Your objective: In the records below, some lines contain the word "card". Copy each of them.

Data under study:

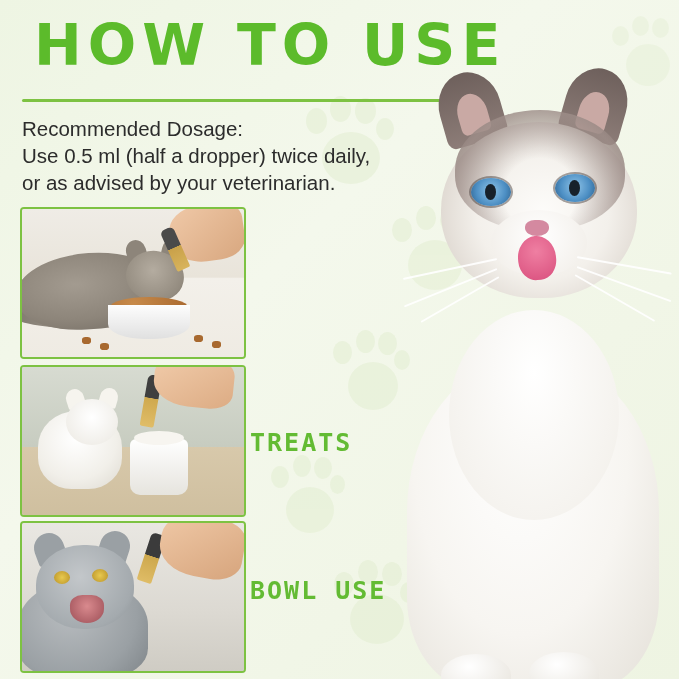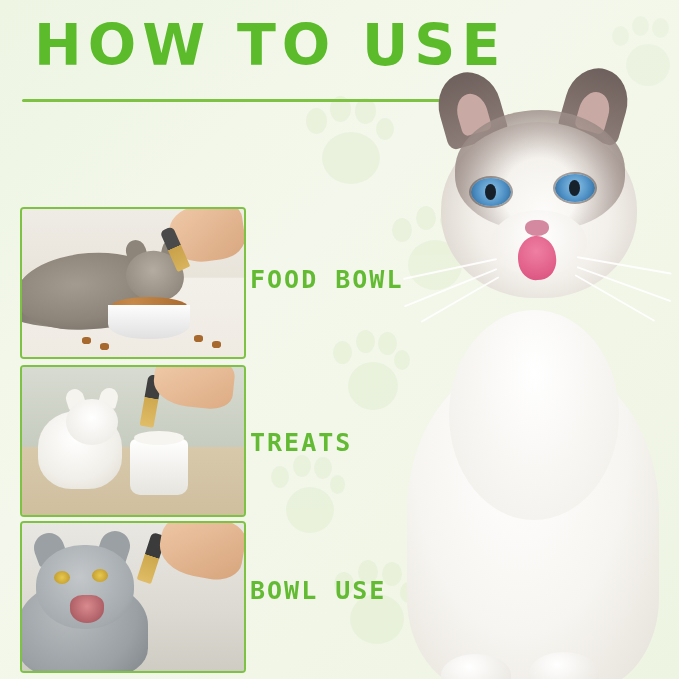--- a/index.html
+++ b/index.html
@@ -415,6 +415,11 @@
   <div id="title">HOW TO USE</div>
   <div id="title-rule"></div>
 
+  <div id="dosage">
+    <div>Recommended Dosage:</div>
+    <div>Use 0.5 ml (half a dropper) twice daily,</div>
+    <div>or as advised by your veterinarian.</div>
+  </div>
 
   <div class="card" id="card-0">
     <div class="photo">

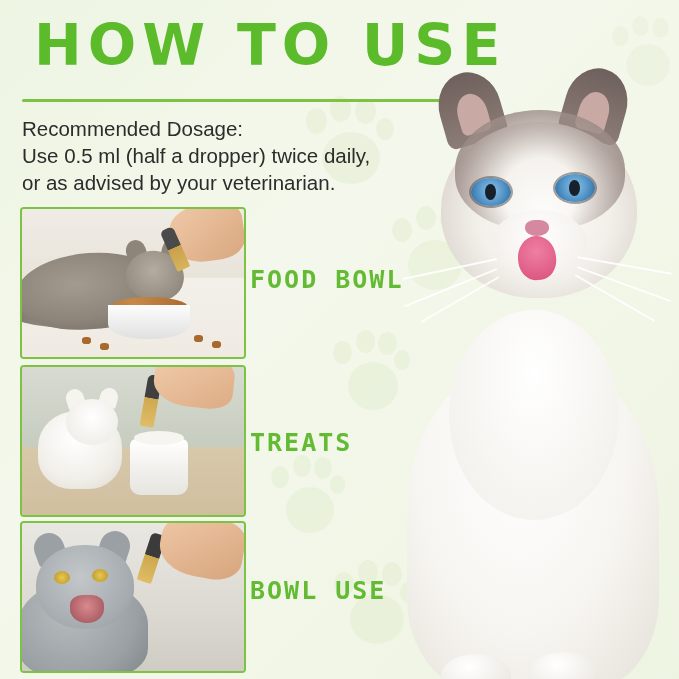--- a/index.html
+++ b/index.html
@@ -439,7 +439,6 @@
       <div class="dropper1"></div>
     </div>
   </div>
-  <div class="label" id="label-0">FOOD BOWL</div>
 
   <div class="card" id="card-1">
     <div class="photo">

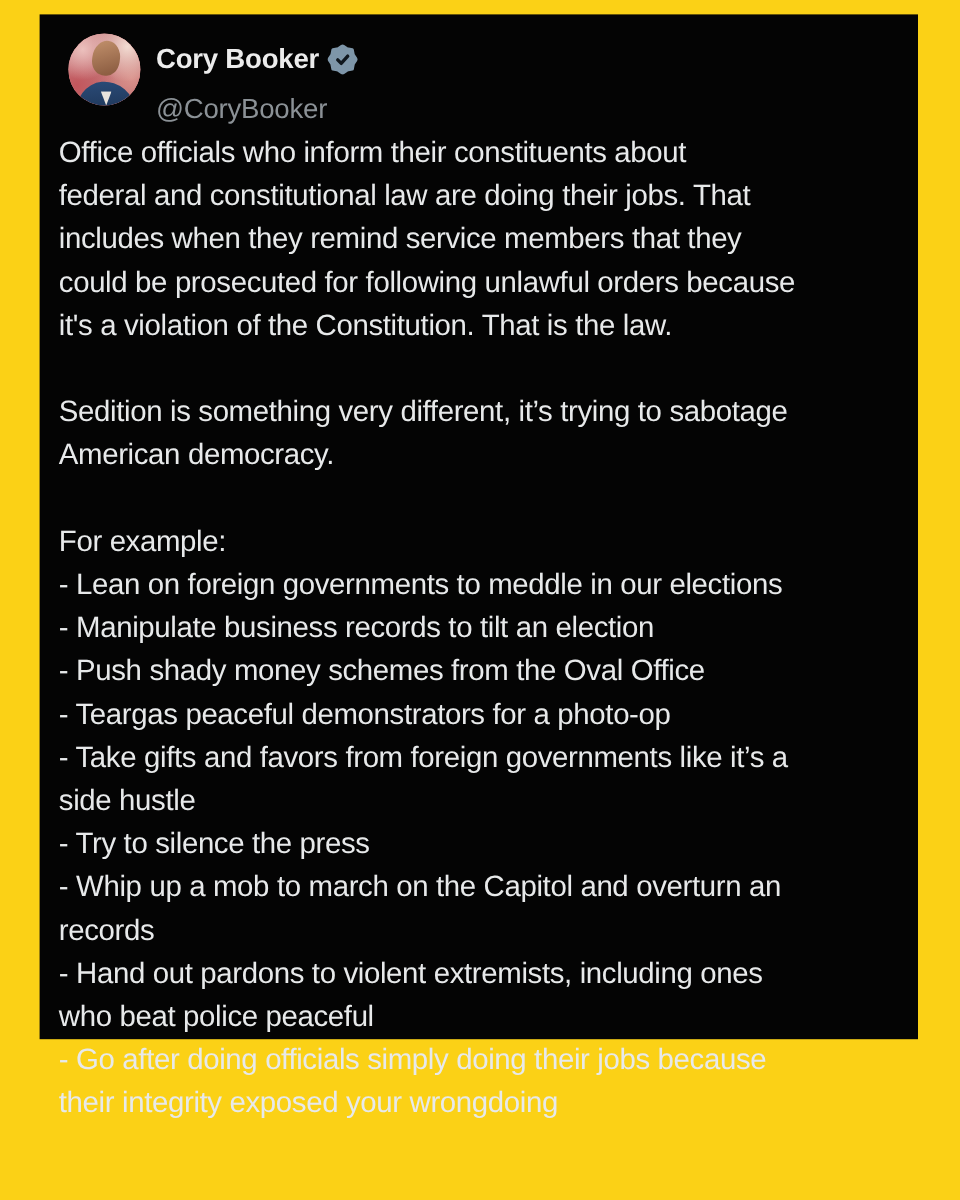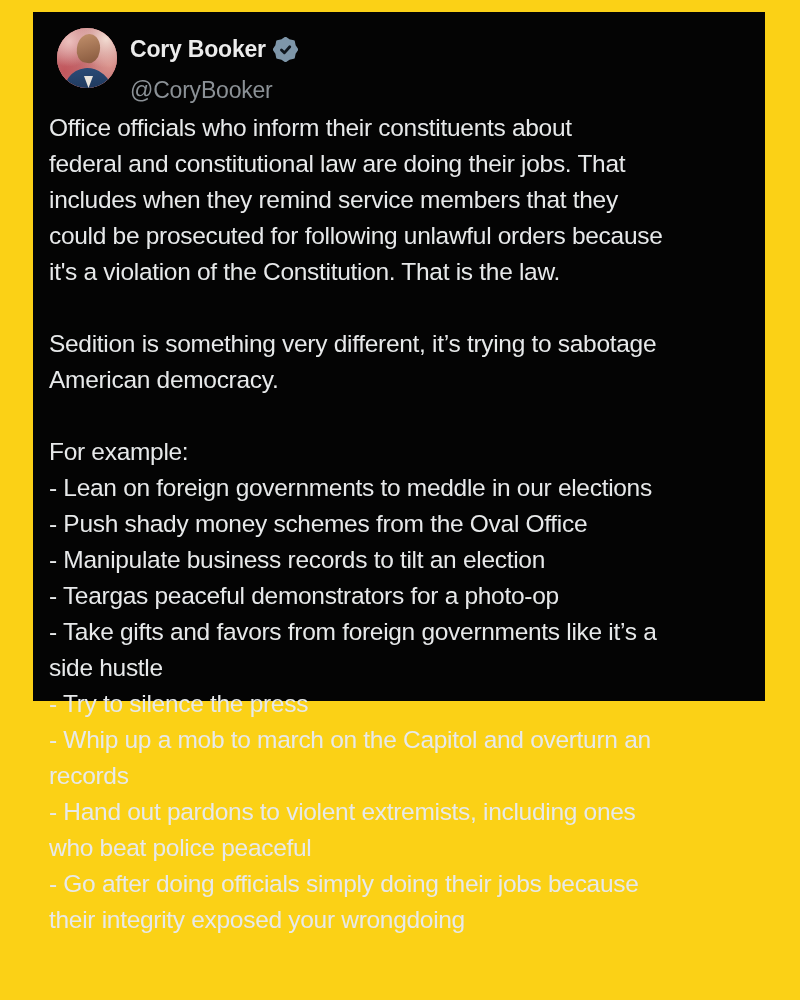--- a/index.html
+++ b/index.html
@@ -18,7 +18,7 @@
   }
   .frame{position:absolute;inset:0;}
   .card{
-    position:absolute;left:33px;top:12px;width:732px;height:689px;
+    position:absolute;left:33px;top:12px;width:732px;height:854px;
     background:var(--card);
   }
   

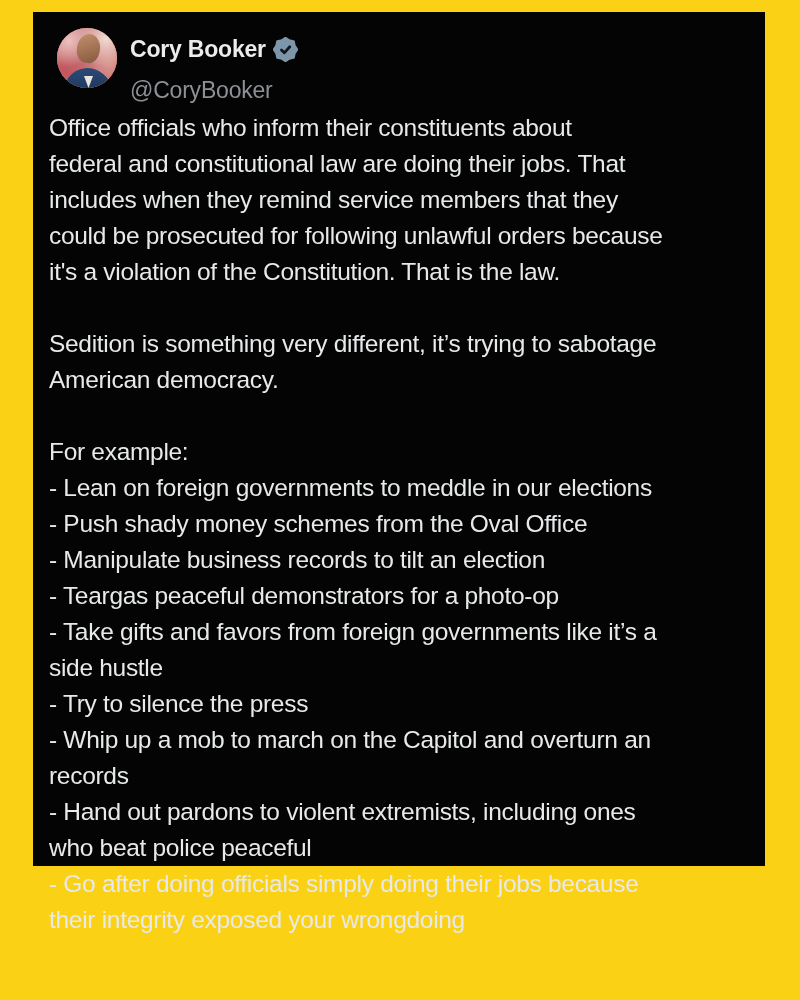--- a/index.html
+++ b/index.html
@@ -109,8 +109,8 @@
         <div class="line">&nbsp;</div>
         <div class="line">For example:</div>
         <div class="line">- Lean on foreign governments to meddle in our elections</div>
+        <div class="line">- Manipulate business records to tilt an election</div>
         <div class="line">- Push shady money schemes from the Oval Office</div>
-        <div class="line">- Manipulate business records to tilt an election</div>
         <div class="line">- Teargas peaceful demonstrators for a photo-op</div>
         <div class="line">- Take gifts and favors from foreign governments like it’s a</div>
         <div class="line">side hustle</div>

Output of the task:
   <div class="card" id="card-0">
   <div class="card" id="card-1">
   .card{
     background:var(--card);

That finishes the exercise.